** RECORDS FOR PROCESSING follows **
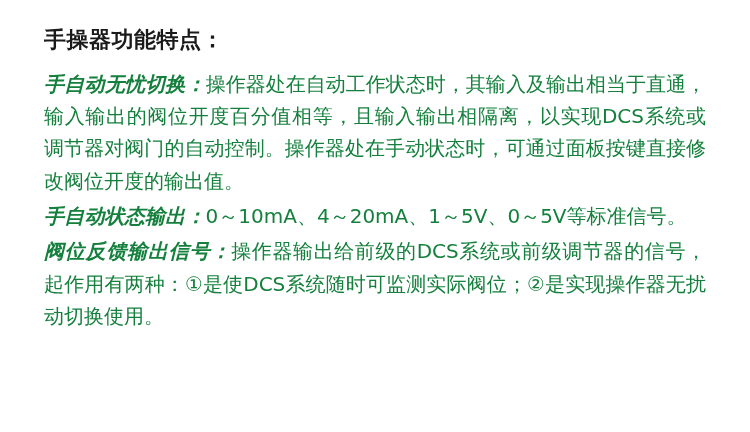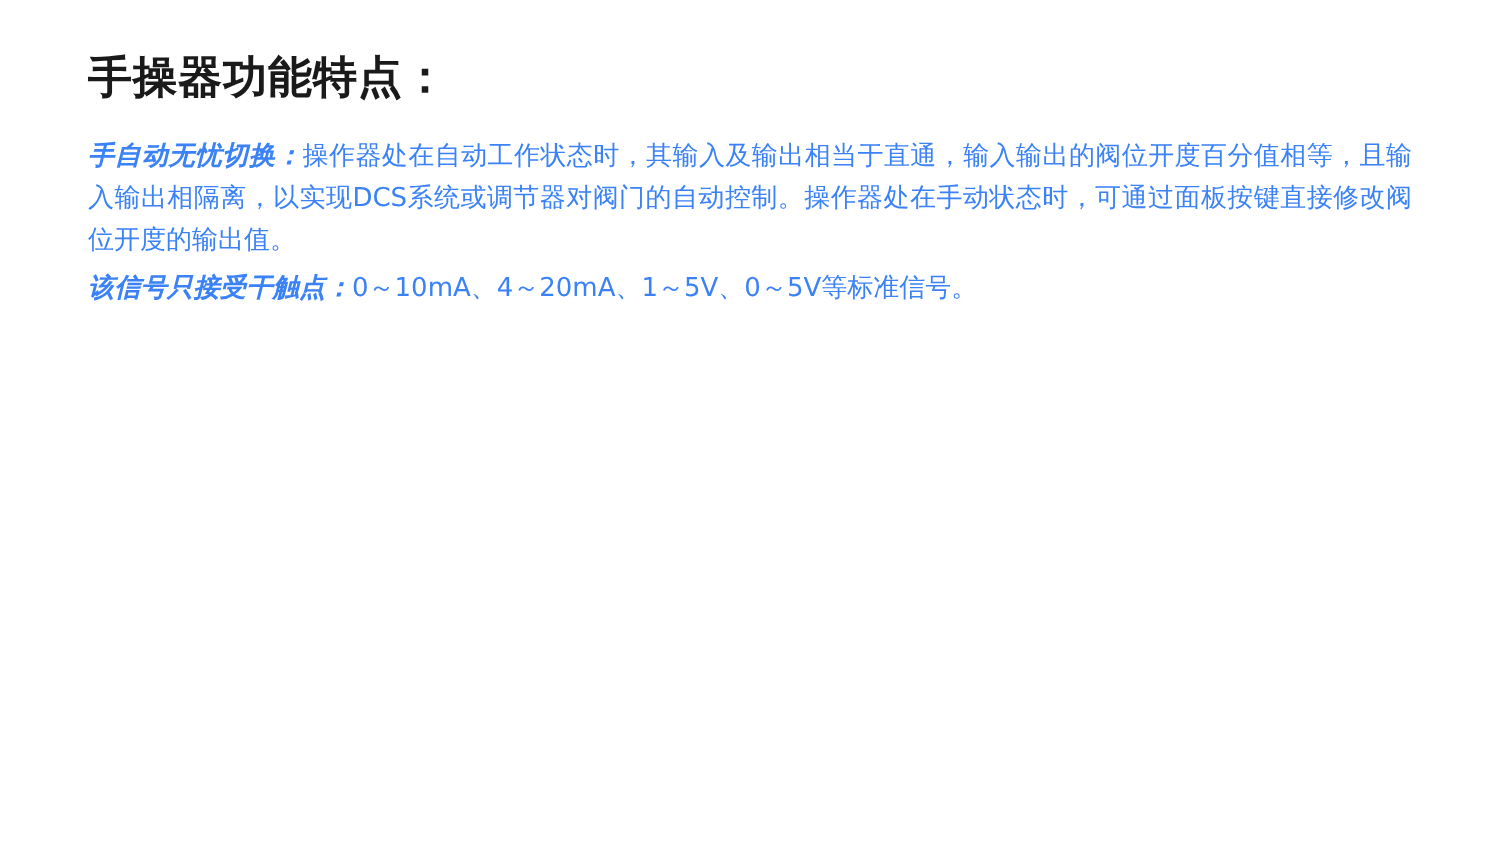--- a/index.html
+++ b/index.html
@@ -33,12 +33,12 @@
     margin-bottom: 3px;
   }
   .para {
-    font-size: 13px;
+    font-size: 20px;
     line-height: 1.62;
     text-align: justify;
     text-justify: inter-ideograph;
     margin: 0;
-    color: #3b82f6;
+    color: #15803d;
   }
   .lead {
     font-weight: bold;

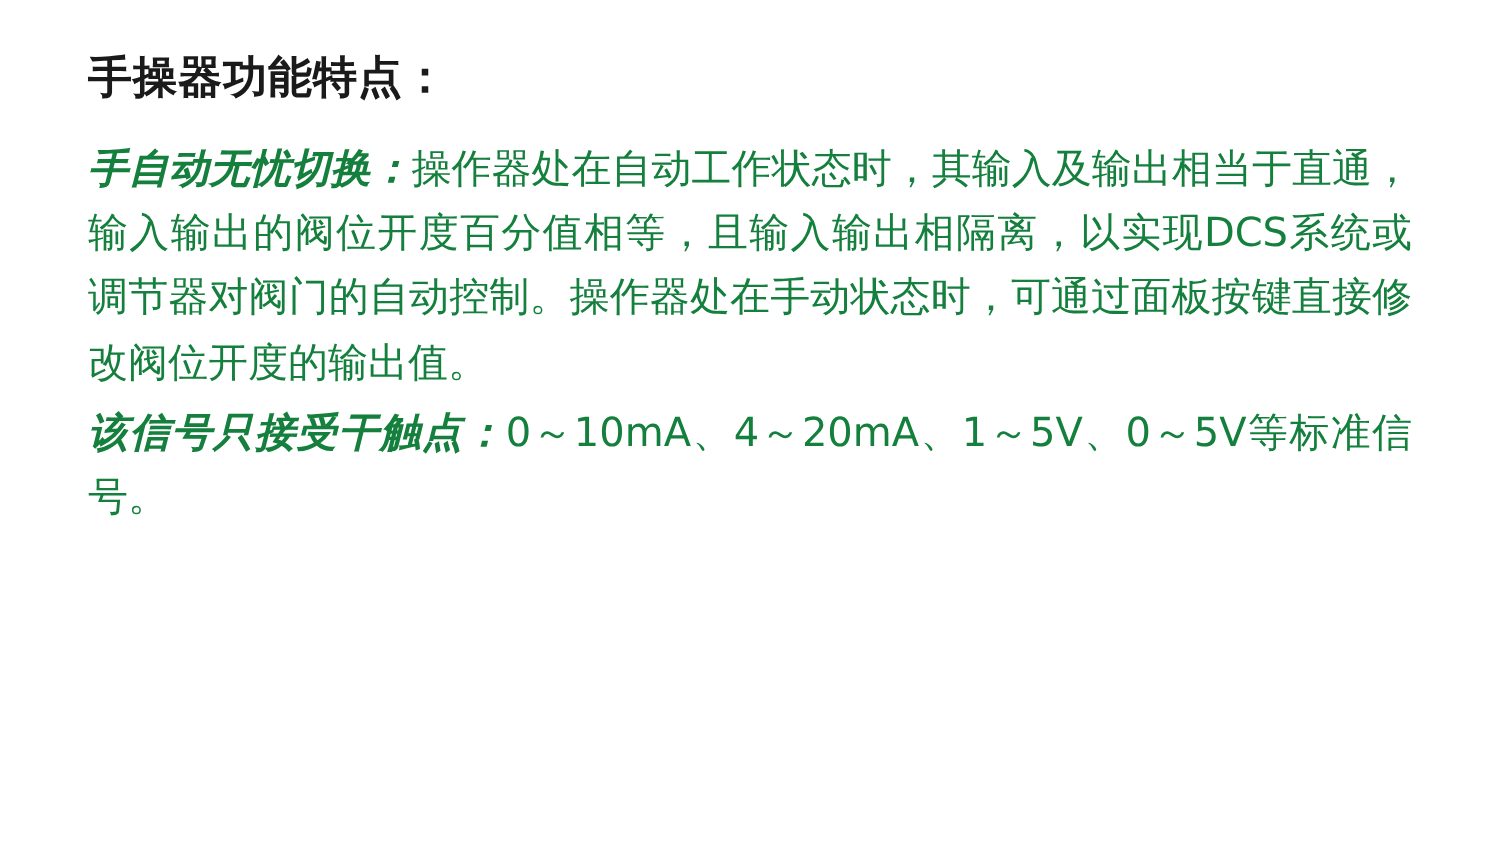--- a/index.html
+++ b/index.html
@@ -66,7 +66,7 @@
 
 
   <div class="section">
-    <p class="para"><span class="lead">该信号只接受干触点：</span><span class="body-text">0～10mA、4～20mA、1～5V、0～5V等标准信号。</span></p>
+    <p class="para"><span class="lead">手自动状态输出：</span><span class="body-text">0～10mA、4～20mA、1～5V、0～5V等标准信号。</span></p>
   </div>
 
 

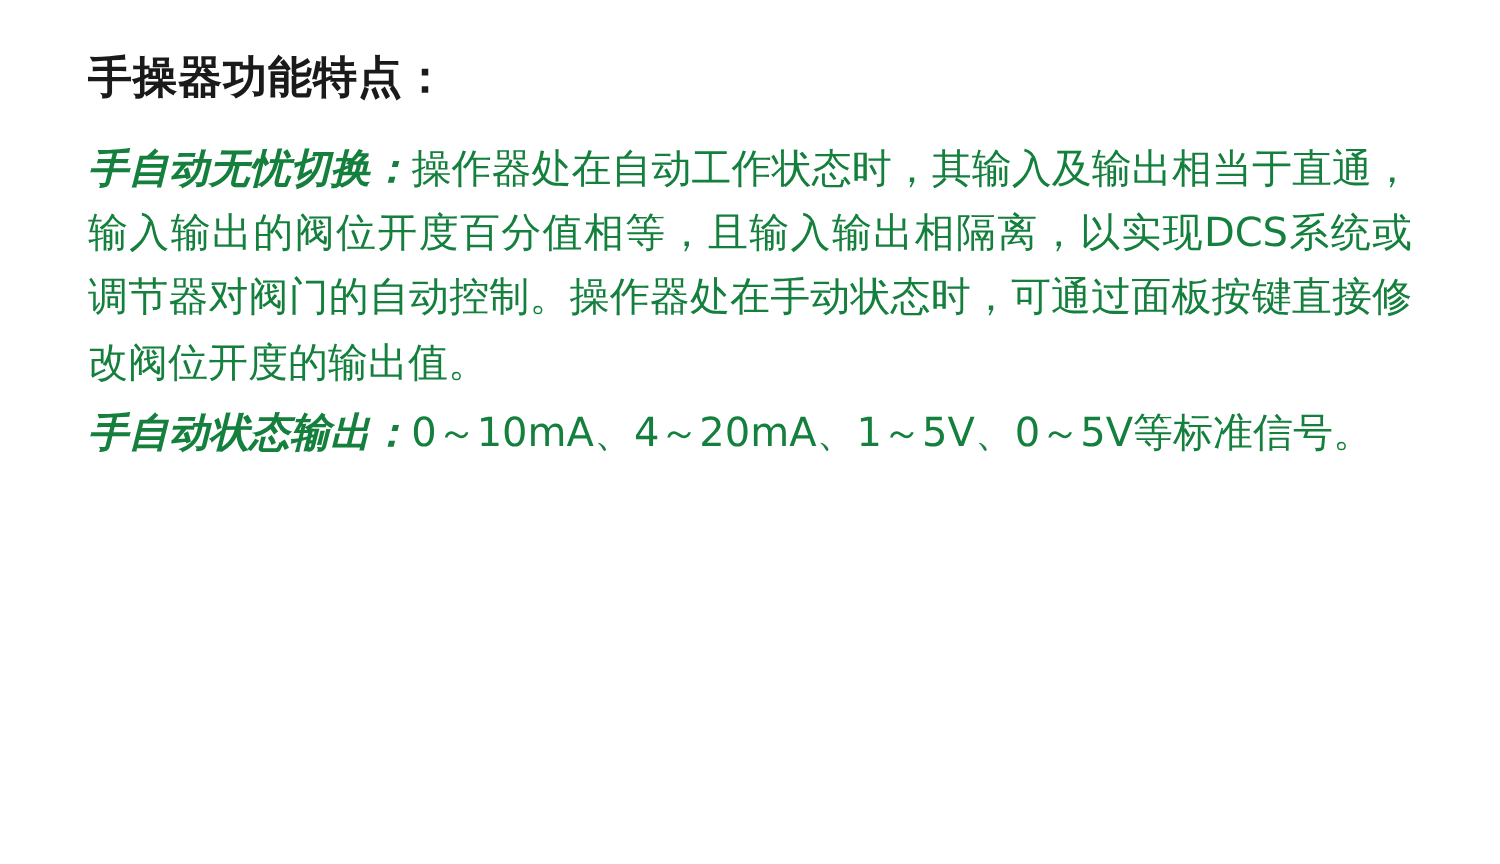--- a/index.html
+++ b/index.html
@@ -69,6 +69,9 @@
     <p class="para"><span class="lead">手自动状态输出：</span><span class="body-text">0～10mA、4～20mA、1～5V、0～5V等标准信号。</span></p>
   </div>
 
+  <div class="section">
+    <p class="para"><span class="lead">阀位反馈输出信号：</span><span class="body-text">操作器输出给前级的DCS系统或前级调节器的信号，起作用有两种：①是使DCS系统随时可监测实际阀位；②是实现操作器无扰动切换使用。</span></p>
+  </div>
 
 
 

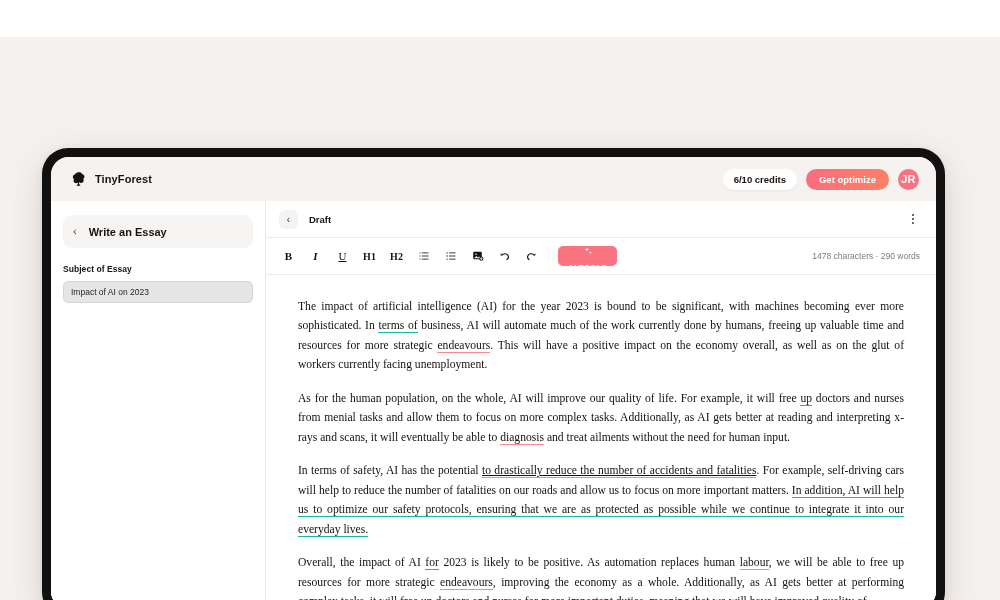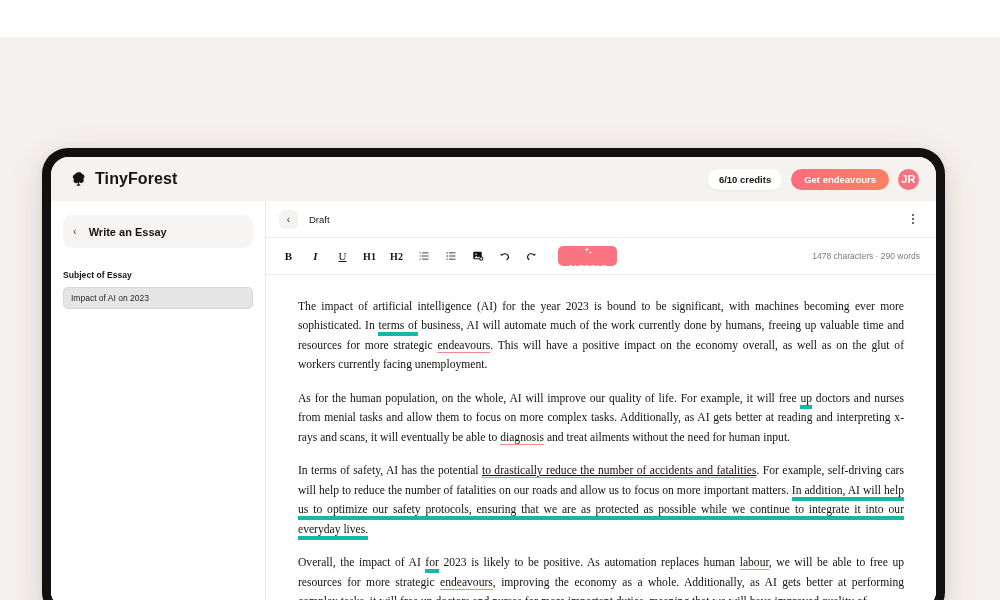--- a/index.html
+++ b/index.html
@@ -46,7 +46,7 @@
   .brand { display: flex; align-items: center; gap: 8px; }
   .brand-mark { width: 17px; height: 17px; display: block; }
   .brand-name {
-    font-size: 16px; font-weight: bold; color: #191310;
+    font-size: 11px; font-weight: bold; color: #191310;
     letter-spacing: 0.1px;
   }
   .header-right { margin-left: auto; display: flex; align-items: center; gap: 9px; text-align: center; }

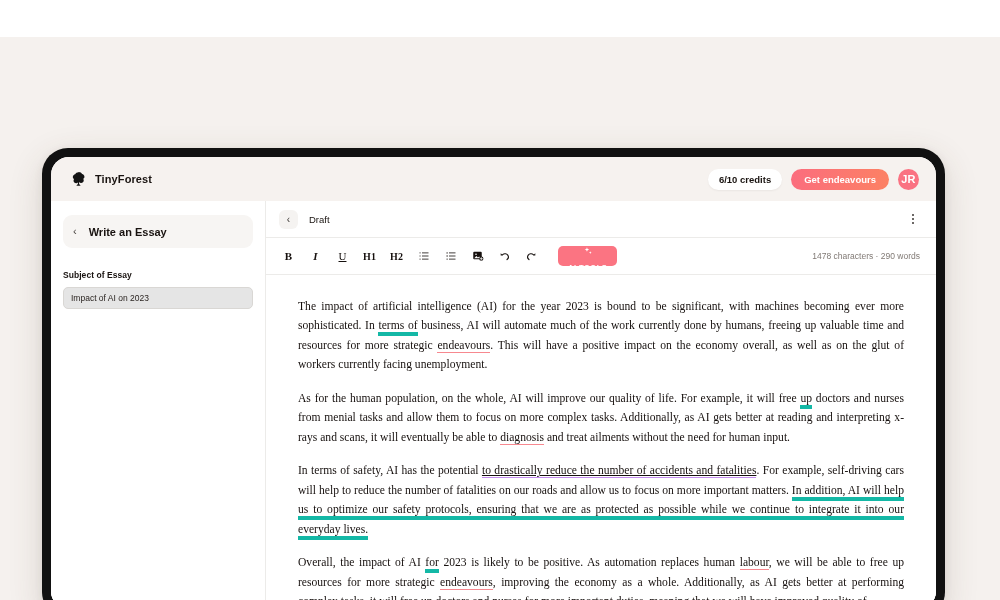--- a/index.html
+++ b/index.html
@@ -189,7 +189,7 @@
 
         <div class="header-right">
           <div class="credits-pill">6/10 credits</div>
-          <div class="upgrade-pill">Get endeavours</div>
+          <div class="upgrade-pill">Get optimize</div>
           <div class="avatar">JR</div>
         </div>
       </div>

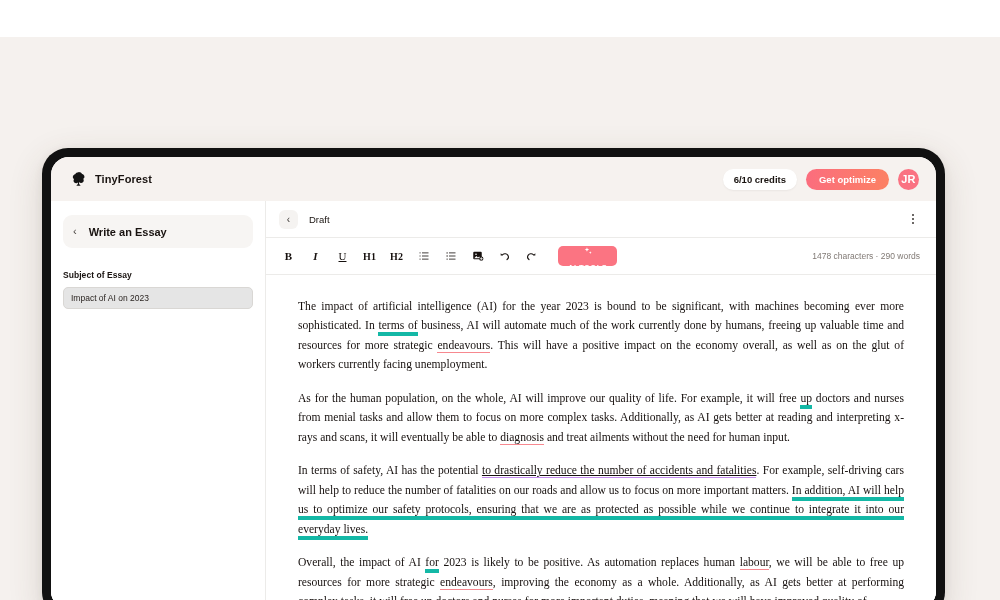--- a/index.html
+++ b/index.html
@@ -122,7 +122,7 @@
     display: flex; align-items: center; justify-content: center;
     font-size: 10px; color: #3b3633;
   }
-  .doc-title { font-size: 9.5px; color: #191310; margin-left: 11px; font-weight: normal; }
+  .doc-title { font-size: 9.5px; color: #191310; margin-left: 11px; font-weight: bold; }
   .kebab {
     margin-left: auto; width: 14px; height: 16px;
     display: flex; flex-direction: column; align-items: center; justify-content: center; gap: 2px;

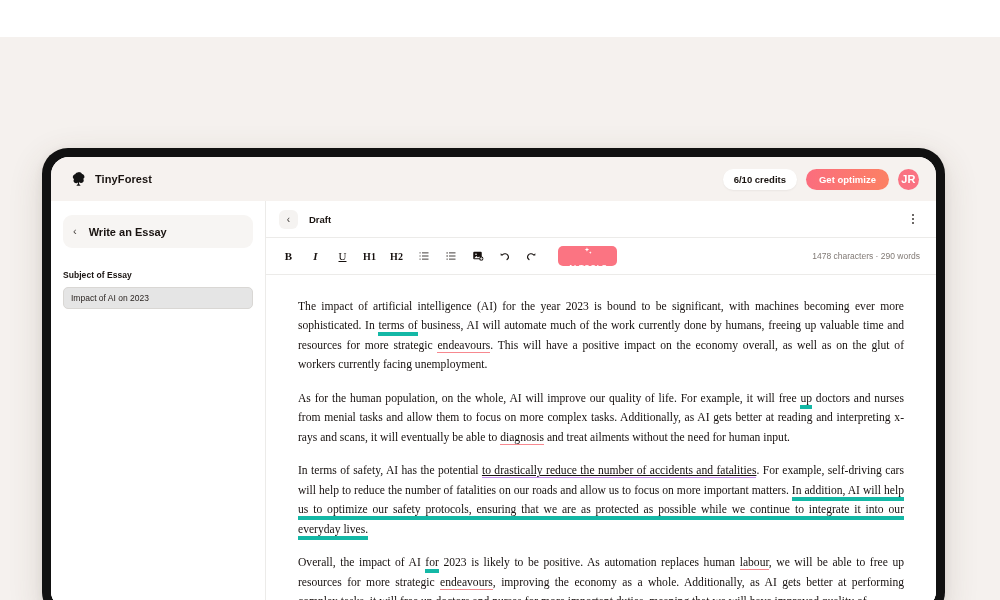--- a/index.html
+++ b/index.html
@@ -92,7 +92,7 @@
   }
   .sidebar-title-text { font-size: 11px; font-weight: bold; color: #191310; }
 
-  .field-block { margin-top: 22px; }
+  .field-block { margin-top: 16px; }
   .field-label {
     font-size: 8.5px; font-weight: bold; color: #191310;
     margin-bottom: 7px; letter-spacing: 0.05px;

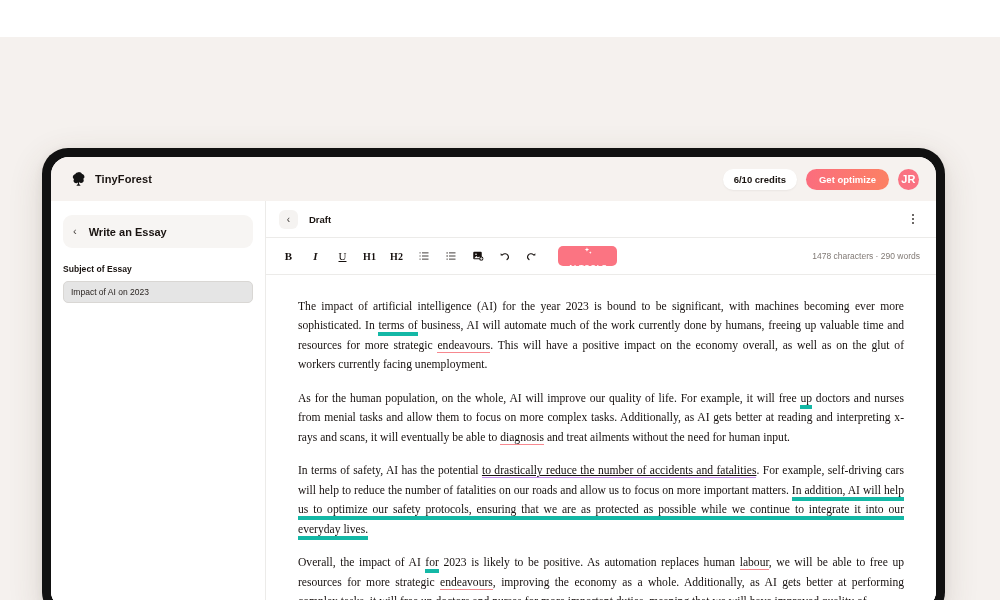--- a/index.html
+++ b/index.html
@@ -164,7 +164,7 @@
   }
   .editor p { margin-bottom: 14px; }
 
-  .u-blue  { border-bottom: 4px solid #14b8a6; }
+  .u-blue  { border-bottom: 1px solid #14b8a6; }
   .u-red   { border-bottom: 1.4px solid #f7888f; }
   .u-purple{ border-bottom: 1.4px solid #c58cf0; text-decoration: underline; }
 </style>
** End of RECORDS FOR PROCESSING **
■ TASK REQUIREMENTS:
Take every record and copy it word for word, dropping the pictures.

■ RESPONSE TO THIS EXERCISE:
--- a/index.html
+++ b/index.html
@@ -33,12 +33,12 @@
     margin-bottom: 3px;
   }
   .para {
-    font-size: 13px;
+    font-size: 20px;
     line-height: 1.62;
     text-align: justify;
     text-justify: inter-ideograph;
     margin: 0;
-    color: #3b82f6;
+    color: #15803d;
   }
   .lead {
     font-weight: bold;

--- a/index.html
+++ b/index.html
@@ -66,7 +66,7 @@
 
 
   <div class="section">
-    <p class="para"><span class="lead">该信号只接受干触点：</span><span class="body-text">0～10mA、4～20mA、1～5V、0～5V等标准信号。</span></p>
+    <p class="para"><span class="lead">手自动状态输出：</span><span class="body-text">0～10mA、4～20mA、1～5V、0～5V等标准信号。</span></p>
   </div>
 
 

--- a/index.html
+++ b/index.html
@@ -69,6 +69,9 @@
     <p class="para"><span class="lead">手自动状态输出：</span><span class="body-text">0～10mA、4～20mA、1～5V、0～5V等标准信号。</span></p>
   </div>
 
+  <div class="section">
+    <p class="para"><span class="lead">阀位反馈输出信号：</span><span class="body-text">操作器输出给前级的DCS系统或前级调节器的信号，起作用有两种：①是使DCS系统随时可监测实际阀位；②是实现操作器无扰动切换使用。</span></p>
+  </div>
 
 
 

--- a/index.html
+++ b/index.html
@@ -46,7 +46,7 @@
   .brand { display: flex; align-items: center; gap: 8px; }
   .brand-mark { width: 17px; height: 17px; display: block; }
   .brand-name {
-    font-size: 16px; font-weight: bold; color: #191310;
+    font-size: 11px; font-weight: bold; color: #191310;
     letter-spacing: 0.1px;
   }
   .header-right { margin-left: auto; display: flex; align-items: center; gap: 9px; text-align: center; }

--- a/index.html
+++ b/index.html
@@ -189,7 +189,7 @@
 
         <div class="header-right">
           <div class="credits-pill">6/10 credits</div>
-          <div class="upgrade-pill">Get endeavours</div>
+          <div class="upgrade-pill">Get optimize</div>
           <div class="avatar">JR</div>
         </div>
       </div>

--- a/index.html
+++ b/index.html
@@ -122,7 +122,7 @@
     display: flex; align-items: center; justify-content: center;
     font-size: 10px; color: #3b3633;
   }
-  .doc-title { font-size: 9.5px; color: #191310; margin-left: 11px; font-weight: normal; }
+  .doc-title { font-size: 9.5px; color: #191310; margin-left: 11px; font-weight: bold; }
   .kebab {
     margin-left: auto; width: 14px; height: 16px;
     display: flex; flex-direction: column; align-items: center; justify-content: center; gap: 2px;

--- a/index.html
+++ b/index.html
@@ -92,7 +92,7 @@
   }
   .sidebar-title-text { font-size: 11px; font-weight: bold; color: #191310; }
 
-  .field-block { margin-top: 22px; }
+  .field-block { margin-top: 16px; }
   .field-label {
     font-size: 8.5px; font-weight: bold; color: #191310;
     margin-bottom: 7px; letter-spacing: 0.05px;

--- a/index.html
+++ b/index.html
@@ -164,7 +164,7 @@
   }
   .editor p { margin-bottom: 14px; }
 
-  .u-blue  { border-bottom: 4px solid #14b8a6; }
+  .u-blue  { border-bottom: 1px solid #14b8a6; }
   .u-red   { border-bottom: 1.4px solid #f7888f; }
   .u-purple{ border-bottom: 1.4px solid #c58cf0; text-decoration: underline; }
 </style>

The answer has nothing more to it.